Each line below needs to be printed again exactly.

--------------------

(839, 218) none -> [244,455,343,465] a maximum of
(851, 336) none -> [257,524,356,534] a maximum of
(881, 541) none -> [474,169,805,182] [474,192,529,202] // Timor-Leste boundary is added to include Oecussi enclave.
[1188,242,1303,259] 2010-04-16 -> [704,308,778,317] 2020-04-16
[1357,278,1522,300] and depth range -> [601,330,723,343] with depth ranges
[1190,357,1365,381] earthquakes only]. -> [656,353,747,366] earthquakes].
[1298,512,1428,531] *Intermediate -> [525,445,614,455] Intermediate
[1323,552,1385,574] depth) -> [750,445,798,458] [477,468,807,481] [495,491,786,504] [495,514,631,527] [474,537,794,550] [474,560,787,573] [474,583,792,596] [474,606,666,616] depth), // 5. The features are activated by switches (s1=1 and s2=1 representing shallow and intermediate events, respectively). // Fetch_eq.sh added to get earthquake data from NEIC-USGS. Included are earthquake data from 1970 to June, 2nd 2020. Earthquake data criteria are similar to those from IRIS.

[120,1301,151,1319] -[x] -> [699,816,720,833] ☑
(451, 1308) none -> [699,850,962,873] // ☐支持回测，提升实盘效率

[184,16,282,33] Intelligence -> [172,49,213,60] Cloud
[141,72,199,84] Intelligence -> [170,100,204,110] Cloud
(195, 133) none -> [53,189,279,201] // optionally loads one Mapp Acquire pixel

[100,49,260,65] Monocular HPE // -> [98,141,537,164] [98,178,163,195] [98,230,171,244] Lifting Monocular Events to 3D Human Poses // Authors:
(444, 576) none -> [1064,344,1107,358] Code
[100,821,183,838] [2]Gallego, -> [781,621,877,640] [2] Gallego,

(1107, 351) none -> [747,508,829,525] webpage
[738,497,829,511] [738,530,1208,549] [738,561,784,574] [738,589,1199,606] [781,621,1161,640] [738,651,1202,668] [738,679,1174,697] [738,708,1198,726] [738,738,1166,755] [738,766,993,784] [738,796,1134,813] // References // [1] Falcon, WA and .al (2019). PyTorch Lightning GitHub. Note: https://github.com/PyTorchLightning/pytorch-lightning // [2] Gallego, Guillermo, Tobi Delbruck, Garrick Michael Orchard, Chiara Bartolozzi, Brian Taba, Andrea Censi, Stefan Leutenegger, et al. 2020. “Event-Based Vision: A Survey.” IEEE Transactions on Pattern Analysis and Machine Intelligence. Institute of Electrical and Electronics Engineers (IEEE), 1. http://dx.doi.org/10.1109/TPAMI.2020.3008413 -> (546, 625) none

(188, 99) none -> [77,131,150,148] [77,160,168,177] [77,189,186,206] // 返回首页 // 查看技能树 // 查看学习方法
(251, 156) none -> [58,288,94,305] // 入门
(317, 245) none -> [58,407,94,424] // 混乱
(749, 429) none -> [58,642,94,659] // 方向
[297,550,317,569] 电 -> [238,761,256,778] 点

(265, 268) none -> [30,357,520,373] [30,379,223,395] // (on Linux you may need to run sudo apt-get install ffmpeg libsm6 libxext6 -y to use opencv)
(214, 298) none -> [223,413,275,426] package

--------------------

## OUTPUT OF THE EXERCISE
(839, 218) none -> [244,455,343,465] a maximum of
(851, 336) none -> [257,524,356,534] a maximum of
(881, 541) none -> [474,169,805,182] [474,192,529,202] // Timor-Leste boundary is added to include Oecussi enclave.
[1188,242,1303,259] 2010-04-16 -> [704,308,778,317] 2020-04-16
[1357,278,1522,300] and depth range -> [601,330,723,343] with depth ranges
[1190,357,1365,381] earthquakes only]. -> [656,353,747,366] earthquakes].
[1298,512,1428,531] *Intermediate -> [525,445,614,455] Intermediate
[1323,552,1385,574] depth) -> [750,445,798,458] [477,468,807,481] [495,491,786,504] [495,514,631,527] [474,537,794,550] [474,560,787,573] [474,583,792,596] [474,606,666,616] depth), // 5. The features are activated by switches (s1=1 and s2=1 representing shallow and intermediate events, respectively). // Fetch_eq.sh added to get earthquake data from NEIC-USGS. Included are earthquake data from 1970 to June, 2nd 2020. Earthquake data criteria are similar to those from IRIS.

[120,1301,151,1319] -[x] -> [699,816,720,833] ☑
(451, 1308) none -> [699,850,962,873] // ☐支持回测，提升实盘效率

[184,16,282,33] Intelligence -> [172,49,213,60] Cloud
[141,72,199,84] Intelligence -> [170,100,204,110] Cloud
(195, 133) none -> [53,189,279,201] // optionally loads one Mapp Acquire pixel

[100,49,260,65] Monocular HPE // -> [98,141,537,164] [98,178,163,195] [98,230,171,244] Lifting Monocular Events to 3D Human Poses // Authors:
(444, 576) none -> [1064,344,1107,358] Code
[100,821,183,838] [2]Gallego, -> [781,621,877,640] [2] Gallego,

(1107, 351) none -> [747,508,829,525] webpage
[738,497,829,511] [738,530,1208,549] [738,561,784,574] [738,589,1199,606] [781,621,1161,640] [738,651,1202,668] [738,679,1174,697] [738,708,1198,726] [738,738,1166,755] [738,766,993,784] [738,796,1134,813] // References // [1] Falcon, WA and .al (2019). PyTorch Lightning GitHub. Note: https://github.com/PyTorchLightning/pytorch-lightning // [2] Gallego, Guillermo, Tobi Delbruck, Garrick Michael Orchard, Chiara Bartolozzi, Brian Taba, Andrea Censi, Stefan Leutenegger, et al. 2020. “Event-Based Vision: A Survey.” IEEE Transactions on Pattern Analysis and Machine Intelligence. Institute of Electrical and Electronics Engineers (IEEE), 1. http://dx.doi.org/10.1109/TPAMI.2020.3008413 -> (546, 625) none

(188, 99) none -> [77,131,150,148] [77,160,168,177] [77,189,186,206] // 返回首页 // 查看技能树 // 查看学习方法
(251, 156) none -> [58,288,94,305] // 入门
(317, 245) none -> [58,407,94,424] // 混乱
(749, 429) none -> [58,642,94,659] // 方向
[297,550,317,569] 电 -> [238,761,256,778] 点

(265, 268) none -> [30,357,520,373] [30,379,223,395] // (on Linux you may need to run sudo apt-get install ffmpeg libsm6 libxext6 -y to use opencv)
(214, 298) none -> [223,413,275,426] package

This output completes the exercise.